Annual Wellness Visit (AWV) Including Personalized Prevention Plan Services (PPPS) Medicare policy

This expanded coverage, as established at 42 CFR 410.15, is subject to certain eligibility and other limitations that allow payment for an annual wellness visit (AWV), including personalized prevention plan services (PPPS), when performed by qualified health professionals, for an individual who is no longer within 12 months after the effective date of his/her first Medicare Part B coverage period, and has not received either an initial preventive physical examination (IPPE) or an AWV within the past 12 months. Medicare coinsurance and Part B deductibles do not apply.

The AWV will include the establishment of, or update to, the individual’s medical/family history, measurement of his/her height, weight, body-mass index (BMI) or waist circumference, and blood pressure (BP), with the goal of health promotion and disease detection and encouraging patients to obtain the screening and preventive services that may already be covered and paid for under Medicare Part B. Definitions relative to the AWV are included below.

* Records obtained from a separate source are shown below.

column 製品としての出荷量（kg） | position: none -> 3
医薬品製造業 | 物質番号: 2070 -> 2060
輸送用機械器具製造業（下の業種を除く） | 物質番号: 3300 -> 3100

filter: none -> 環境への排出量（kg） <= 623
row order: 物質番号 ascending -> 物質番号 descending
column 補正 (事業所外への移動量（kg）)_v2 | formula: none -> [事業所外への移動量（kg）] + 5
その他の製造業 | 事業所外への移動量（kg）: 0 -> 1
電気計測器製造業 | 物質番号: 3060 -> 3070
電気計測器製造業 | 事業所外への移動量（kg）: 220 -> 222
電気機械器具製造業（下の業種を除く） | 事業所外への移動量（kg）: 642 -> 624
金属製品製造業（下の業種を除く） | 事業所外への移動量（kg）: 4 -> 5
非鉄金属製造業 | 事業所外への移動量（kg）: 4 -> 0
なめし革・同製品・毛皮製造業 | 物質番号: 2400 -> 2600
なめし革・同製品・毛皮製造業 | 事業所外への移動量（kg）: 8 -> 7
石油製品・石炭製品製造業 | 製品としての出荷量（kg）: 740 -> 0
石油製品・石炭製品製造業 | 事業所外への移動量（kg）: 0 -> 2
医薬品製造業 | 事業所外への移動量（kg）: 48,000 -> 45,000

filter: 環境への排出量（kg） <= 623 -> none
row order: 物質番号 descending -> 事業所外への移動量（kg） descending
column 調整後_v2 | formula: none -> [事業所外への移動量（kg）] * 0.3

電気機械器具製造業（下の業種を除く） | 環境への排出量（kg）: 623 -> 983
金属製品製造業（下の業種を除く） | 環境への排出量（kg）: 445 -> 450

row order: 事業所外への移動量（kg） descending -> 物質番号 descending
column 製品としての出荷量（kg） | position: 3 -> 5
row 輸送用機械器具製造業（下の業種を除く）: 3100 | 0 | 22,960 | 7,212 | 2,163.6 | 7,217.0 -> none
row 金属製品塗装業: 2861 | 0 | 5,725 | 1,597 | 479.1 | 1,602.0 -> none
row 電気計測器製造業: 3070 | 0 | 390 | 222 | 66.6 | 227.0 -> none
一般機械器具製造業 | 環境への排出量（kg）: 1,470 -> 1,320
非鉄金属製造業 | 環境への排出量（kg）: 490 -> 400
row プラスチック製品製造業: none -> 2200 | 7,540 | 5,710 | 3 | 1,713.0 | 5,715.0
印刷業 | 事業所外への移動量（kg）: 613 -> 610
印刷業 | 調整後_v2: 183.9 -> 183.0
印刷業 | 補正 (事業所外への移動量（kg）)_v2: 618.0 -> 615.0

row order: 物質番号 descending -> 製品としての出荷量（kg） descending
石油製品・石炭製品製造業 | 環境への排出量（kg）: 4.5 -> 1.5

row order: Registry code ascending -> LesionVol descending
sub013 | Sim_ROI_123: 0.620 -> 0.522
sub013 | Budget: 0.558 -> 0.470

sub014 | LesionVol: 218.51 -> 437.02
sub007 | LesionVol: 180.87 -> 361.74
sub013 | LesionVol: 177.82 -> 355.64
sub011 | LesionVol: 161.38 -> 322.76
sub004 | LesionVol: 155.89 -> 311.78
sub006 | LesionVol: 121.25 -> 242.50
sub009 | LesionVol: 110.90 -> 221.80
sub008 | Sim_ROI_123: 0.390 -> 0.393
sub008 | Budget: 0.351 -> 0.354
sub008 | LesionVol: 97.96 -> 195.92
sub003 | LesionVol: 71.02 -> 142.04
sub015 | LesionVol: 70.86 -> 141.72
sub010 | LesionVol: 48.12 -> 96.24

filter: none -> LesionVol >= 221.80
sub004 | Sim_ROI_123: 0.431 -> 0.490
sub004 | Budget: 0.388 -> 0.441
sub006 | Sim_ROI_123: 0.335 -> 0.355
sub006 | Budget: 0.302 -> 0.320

Coverage is available for an AWV that meets the following requirements:

1. It is performed by a health professional; and,
2. It is furnished to an eligible beneficiary who is no longer within 12 months after the effective date of his/her first Medicare Part B coverage period, and he/she has not received either an IPPE or an AWV providing PPPS within the past 12 months.
Sections 4103 and 4104 of the ACA also provide for a waiver of the Medicare coinsurance and Part B deductible requirements for an AWV effective for services furnished on or after January 1, 2011.

Definitions Relative to the AWV:

Detection of any cognitive impairment
: The assessment of an individual’s cognitive function by direct observation, with due consideration of information obtained by way of patient reports, concerns raised by family members, friends, caretakers, or others.

Eligible beneficiary:

An individual who is no longer within 12 months after the effective date of his/her first Medicare Part B coverage period and who has not received either an IPPE or an AWV providing PPPS within the past 12 months.

Establishment of, or an update to, the individual’s medical/family history

: At a minimum, the collection and documentation of the following:
a. Past medical and surgical history, including experiences with illnesses, hospital stays, operations, allergies, injuries, and treatments.
b. Use or exposure to medications and supplements, including calcium and vitamins.
c. Medical events in the beneficiary’s parents and any siblings and children, including diseases that may be hereditary or place the individual at increased risk.